Several authors have postulated an impact of residential segregation, defined as homogeneity of racial groups according geographic area, on health outcomes [27]. Mixed effects are seen among breast cancer patients in California neighborhoods with high residential segregation with lower mortality for Black patients but higher mortality for white patients [28], while Black and Hispanic segregation in Texas is associated with higher mortality. We found no evidence of an impact of residential segregation on the county level in Pennsylvania on either breast cancer diagnosis rate or mortality.
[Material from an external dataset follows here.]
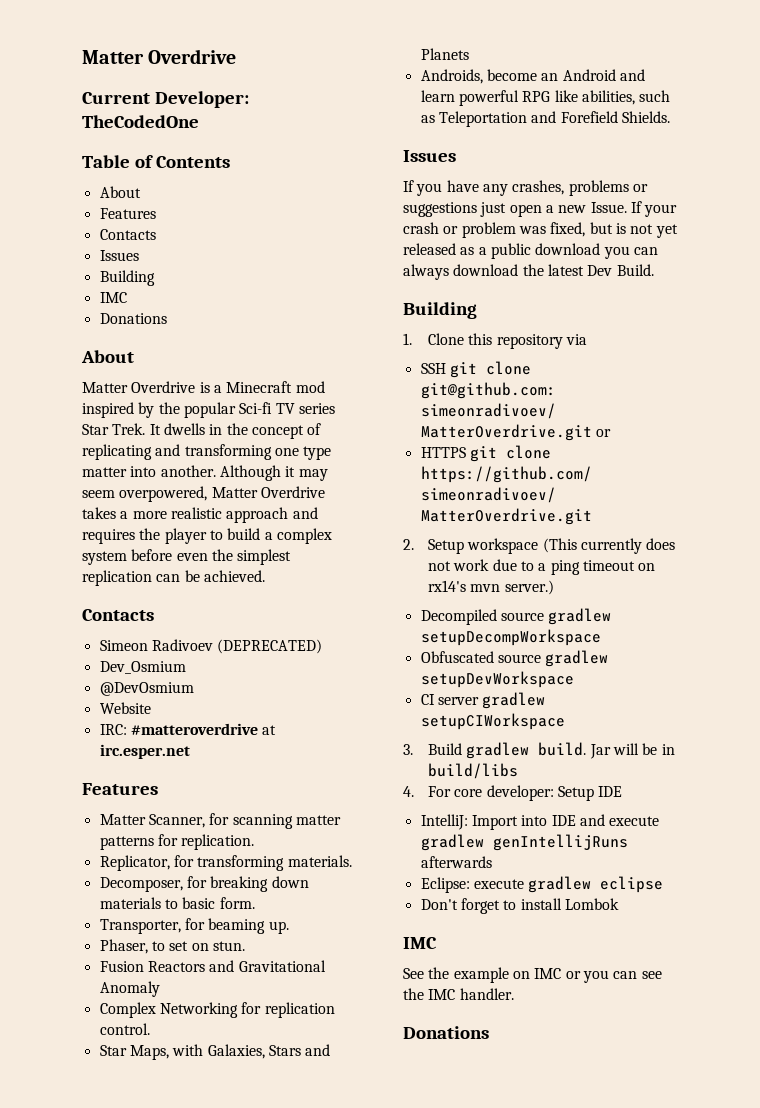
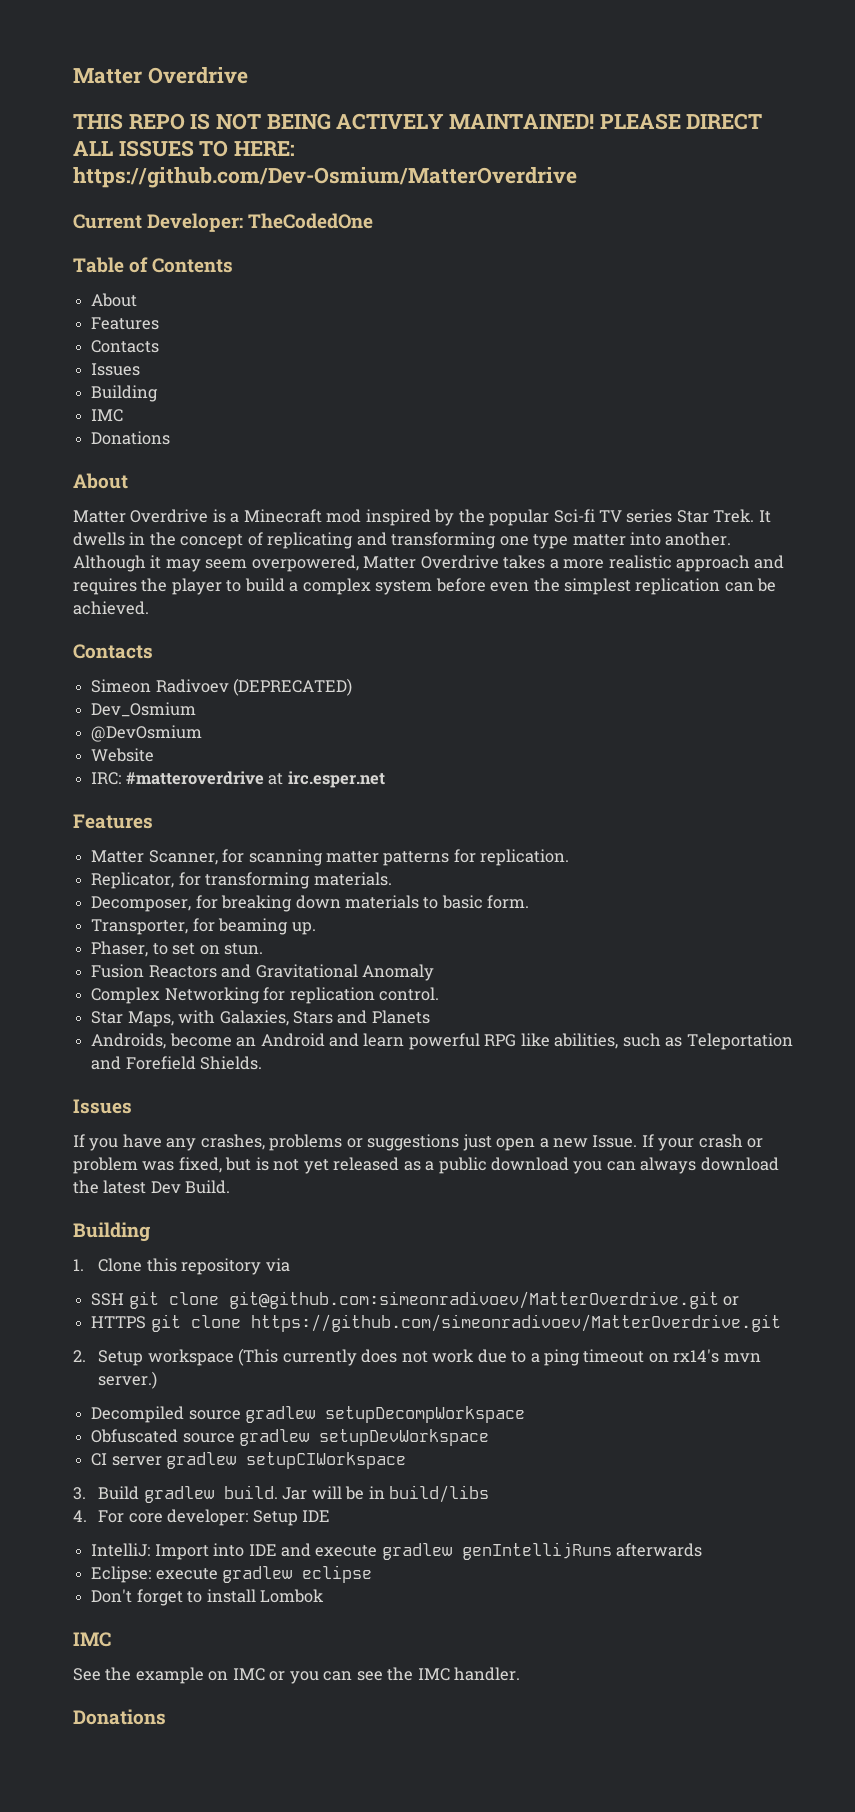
[82,49,237,64] Matter Overdrive -> [73,67,248,84] [73,113,763,130] [73,140,296,157] [73,167,577,188] Matter Overdrive // THIS REPO IS NOT BEING ACTIVELY MAINTAINED! PLEASE DIRECT ALL ISSUES TO HERE: https://github.com/Dev-Osmium/MatterOverdrive

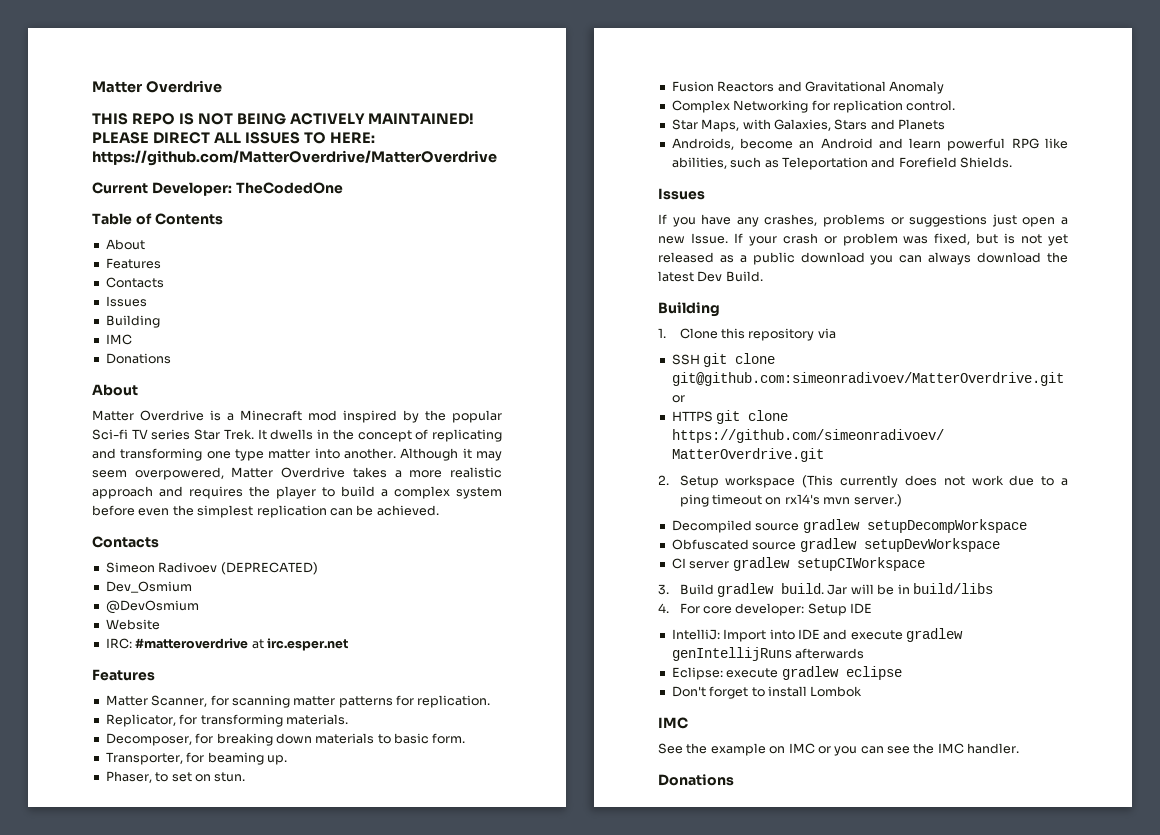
[73,167,577,188] https://github.com/Dev-Osmium/MatterOverdrive -> [92,150,497,166] https://github.com/MatterOverdrive/MatterOverdrive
Our study’s strengths include the use of a prospectively maintained, statewide database with mandatory contribution that allows for the broad analysis of racial and socioeconomically disparate communities. One limitation of the study is that patients are not tracked longitudinally, and the data instead supplied an annual population-based snapshot of diagnosis and death. Another major limitation of this study is the lack of tumor and treatment information, as these variables are closely linked with outcomes and have been shown to differ when patients are analyzed according to race and socioeconomic variables [29]. If, as reported, Black patients and those of lower socioeconomic status present with tumor subtypes with a worse prognosis and receive less effective and more poorly timed treatment than their counterparts, our analysis may overestimate the independent impact of SES and race on outcomes. Importantly, however, socioeconomic variables may in fact contribute more to poor outcomes. A recent multivariable NCDB analysis of nonmetastatic breast cancers demonstrates that insurance and medical comorbidities accounted for 48.3% combined excess risk of death for Black patients whereas tumor characteristics accounted for only 23.3% of the excess mortality [18]. Therefore, regional socioeconomic analyses such as ours are important in documenting the range and magnitude of social factors and race on differences in breast cancer incidence and mortality in order to develop targeted strategies to combat them. Ongoing targeted efforts in place that provide education, increase access to breast cancer screening, and assist in better access to treatment once diagnosed should continue and be bolstered by innovative strategies to eliminate socioeconomic disparities in breast cancer care.